● **WHAT THIS TASK INVOLVES**:
Return exactly, and only, the lines from the line containing "- Association |" through the final line of the records below, both included.
___ SOURCE MATERIAL
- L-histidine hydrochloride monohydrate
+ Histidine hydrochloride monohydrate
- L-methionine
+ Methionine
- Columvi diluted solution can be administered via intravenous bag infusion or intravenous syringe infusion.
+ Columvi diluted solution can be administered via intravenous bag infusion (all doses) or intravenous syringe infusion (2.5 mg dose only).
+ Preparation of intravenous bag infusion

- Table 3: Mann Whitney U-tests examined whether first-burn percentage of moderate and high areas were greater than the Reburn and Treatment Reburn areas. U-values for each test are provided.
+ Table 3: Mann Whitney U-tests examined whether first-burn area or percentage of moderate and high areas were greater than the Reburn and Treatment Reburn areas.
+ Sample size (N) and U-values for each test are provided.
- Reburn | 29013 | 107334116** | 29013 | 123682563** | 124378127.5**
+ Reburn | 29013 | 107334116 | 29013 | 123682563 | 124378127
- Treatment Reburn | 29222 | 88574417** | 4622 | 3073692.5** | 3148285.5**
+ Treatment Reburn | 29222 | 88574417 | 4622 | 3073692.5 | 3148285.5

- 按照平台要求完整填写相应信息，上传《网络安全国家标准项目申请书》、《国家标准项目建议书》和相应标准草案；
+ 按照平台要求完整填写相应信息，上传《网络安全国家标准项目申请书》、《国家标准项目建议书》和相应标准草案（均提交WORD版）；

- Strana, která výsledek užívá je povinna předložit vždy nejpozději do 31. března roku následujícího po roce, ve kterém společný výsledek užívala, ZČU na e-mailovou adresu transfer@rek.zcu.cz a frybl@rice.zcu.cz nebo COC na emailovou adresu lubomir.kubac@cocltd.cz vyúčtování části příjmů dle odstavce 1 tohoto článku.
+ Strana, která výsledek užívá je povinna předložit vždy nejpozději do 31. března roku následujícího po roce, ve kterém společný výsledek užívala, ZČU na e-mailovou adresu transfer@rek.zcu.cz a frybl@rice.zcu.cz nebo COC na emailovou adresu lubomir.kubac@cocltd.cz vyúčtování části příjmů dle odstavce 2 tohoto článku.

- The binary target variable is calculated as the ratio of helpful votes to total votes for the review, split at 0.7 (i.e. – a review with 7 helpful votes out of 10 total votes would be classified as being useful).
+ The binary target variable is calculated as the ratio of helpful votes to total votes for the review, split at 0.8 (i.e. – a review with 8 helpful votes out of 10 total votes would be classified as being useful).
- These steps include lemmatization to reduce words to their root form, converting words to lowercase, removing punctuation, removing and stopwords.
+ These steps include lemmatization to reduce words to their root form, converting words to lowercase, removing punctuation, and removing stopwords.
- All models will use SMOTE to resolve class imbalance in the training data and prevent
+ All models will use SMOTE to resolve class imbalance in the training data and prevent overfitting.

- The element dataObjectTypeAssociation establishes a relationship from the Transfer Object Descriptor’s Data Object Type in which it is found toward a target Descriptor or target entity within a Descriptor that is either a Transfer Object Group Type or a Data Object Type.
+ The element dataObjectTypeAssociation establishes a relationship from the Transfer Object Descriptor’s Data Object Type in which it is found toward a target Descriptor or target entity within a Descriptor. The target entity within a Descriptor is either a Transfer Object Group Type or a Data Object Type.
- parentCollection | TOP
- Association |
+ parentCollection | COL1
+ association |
______
● **EXERCISE ANSWER**:
- Association |
+ parentCollection | COL1
+ association |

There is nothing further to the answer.